> _SOURCE MATERIAL_:
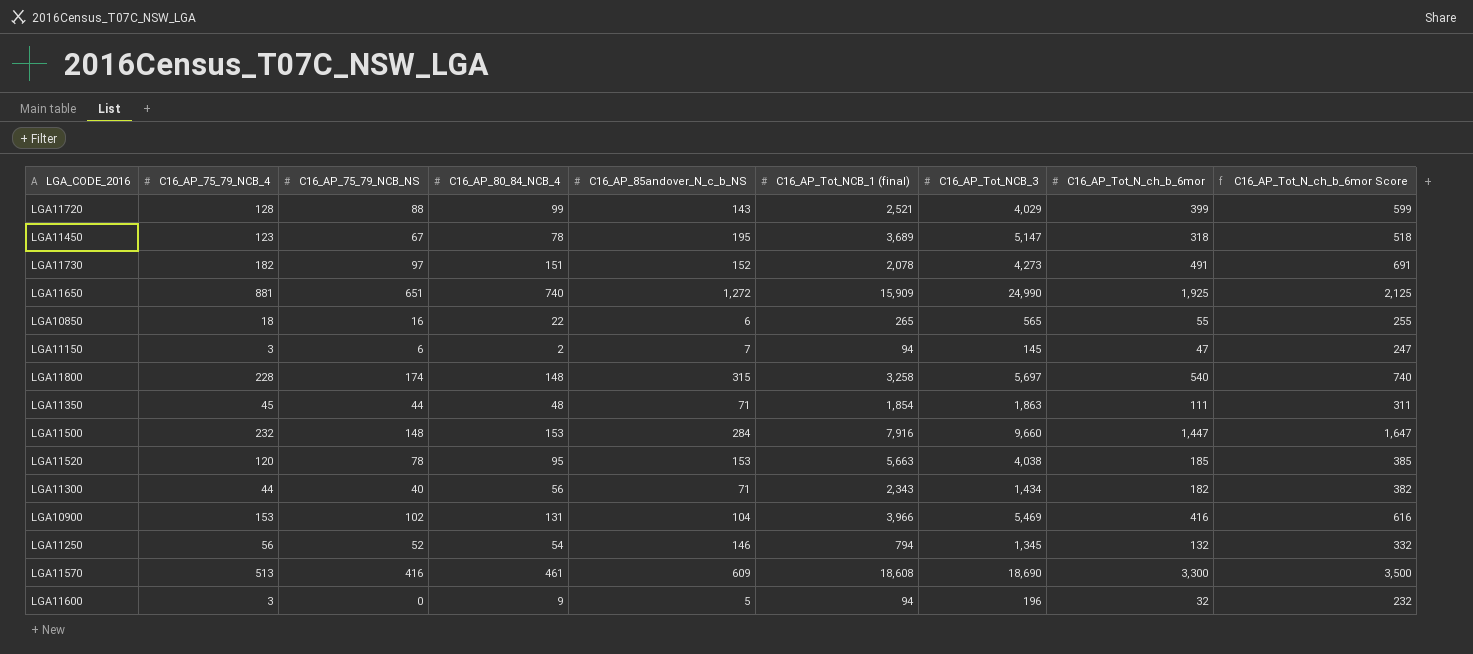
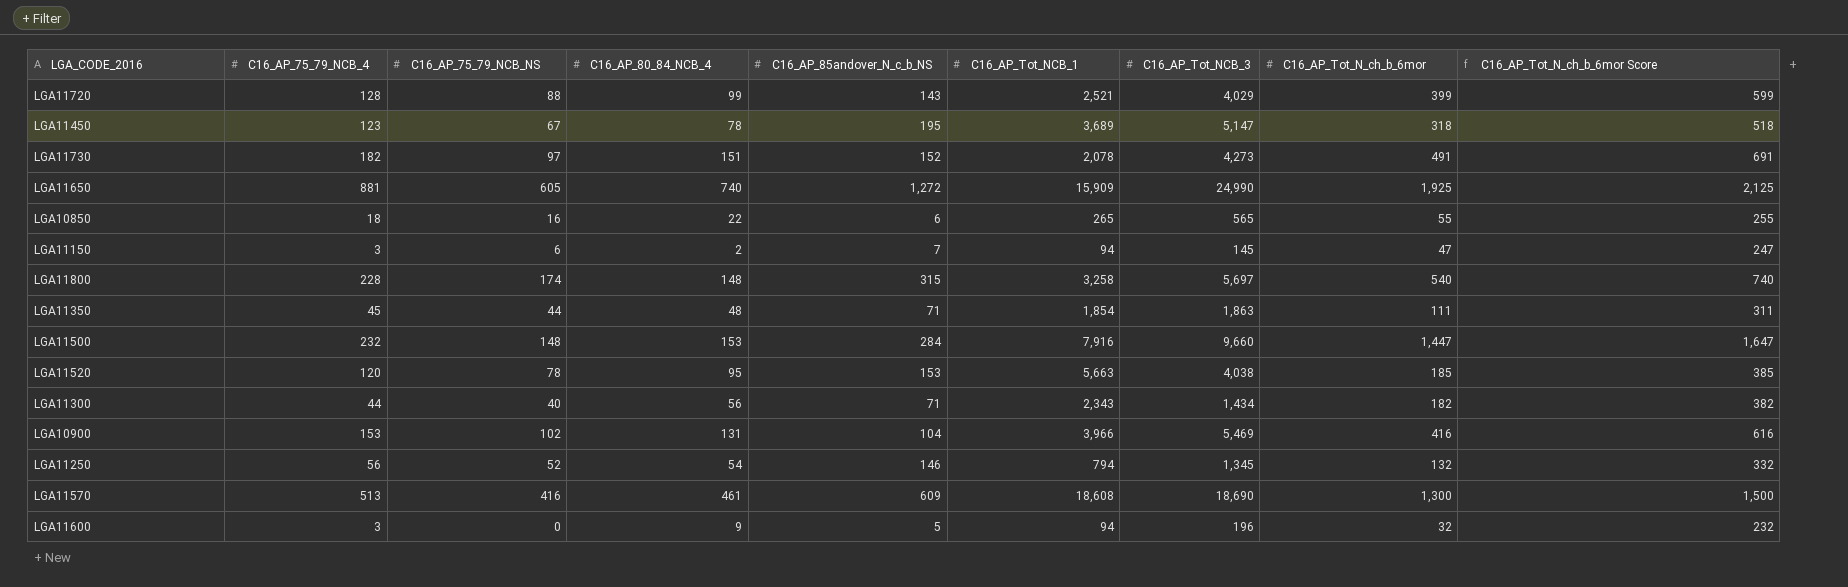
column name: C16_AP_Tot_NCB_1 (final) -> C16_AP_Tot_NCB_1
LGA11650 | C16_AP_75_79_NCB_NS: 651 -> 605
LGA11570 | C16_AP_Tot_N_ch_b_6mor: 3,300 -> 1,300
LGA11570 | C16_AP_Tot_N_ch_b_6mor Score: 3,500 -> 1,500

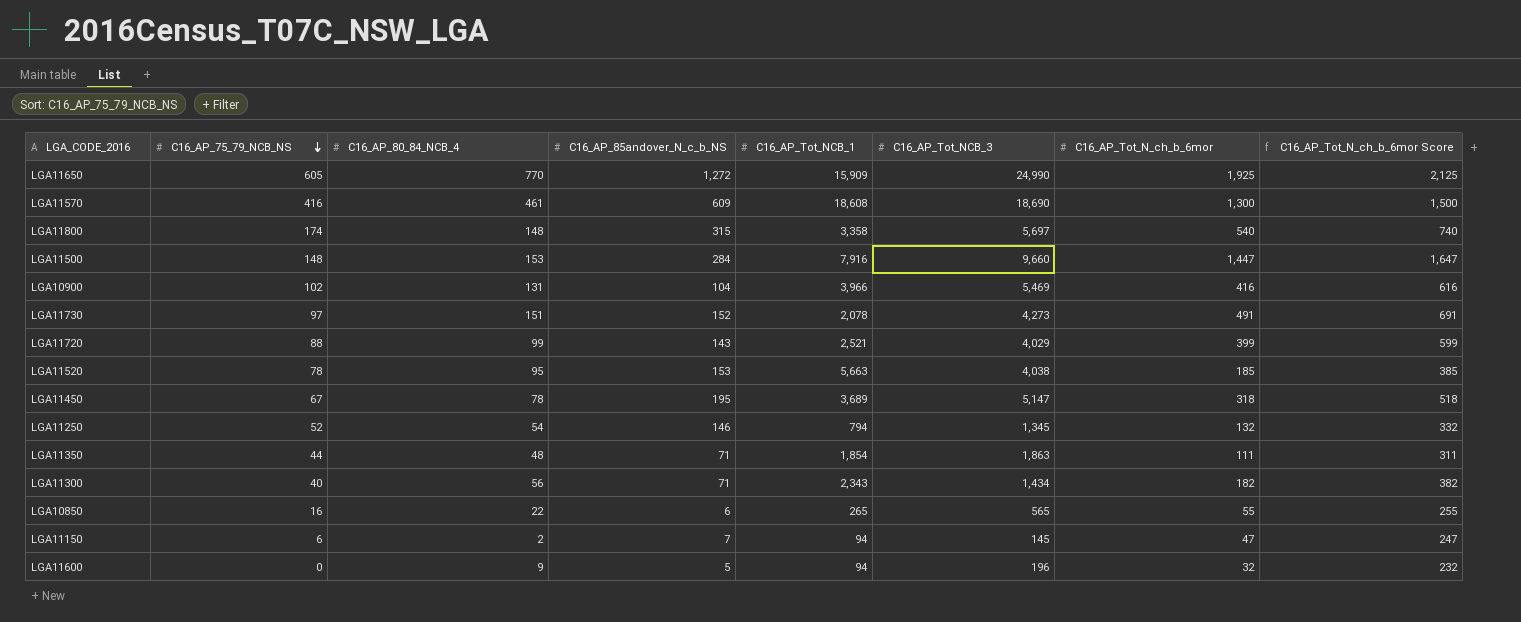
row order: none -> C16_AP_75_79_NCB_NS descending
column C16_AP_75_79_NCB_4 | position: 2 -> none
LGA11650 | C16_AP_80_84_NCB_4: 740 -> 770
LGA11800 | C16_AP_Tot_NCB_1: 3,258 -> 3,358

> _WHAT YOU HAVE TO DO_: Exactly the lines from the one containing "row order: none" through the last line of the records are to be transcribed, both endpoints included.

> _EXERCISE ANSWER_:
row order: none -> C16_AP_75_79_NCB_NS descending
column C16_AP_75_79_NCB_4 | position: 2 -> none
LGA11650 | C16_AP_80_84_NCB_4: 740 -> 770
LGA11800 | C16_AP_Tot_NCB_1: 3,258 -> 3,358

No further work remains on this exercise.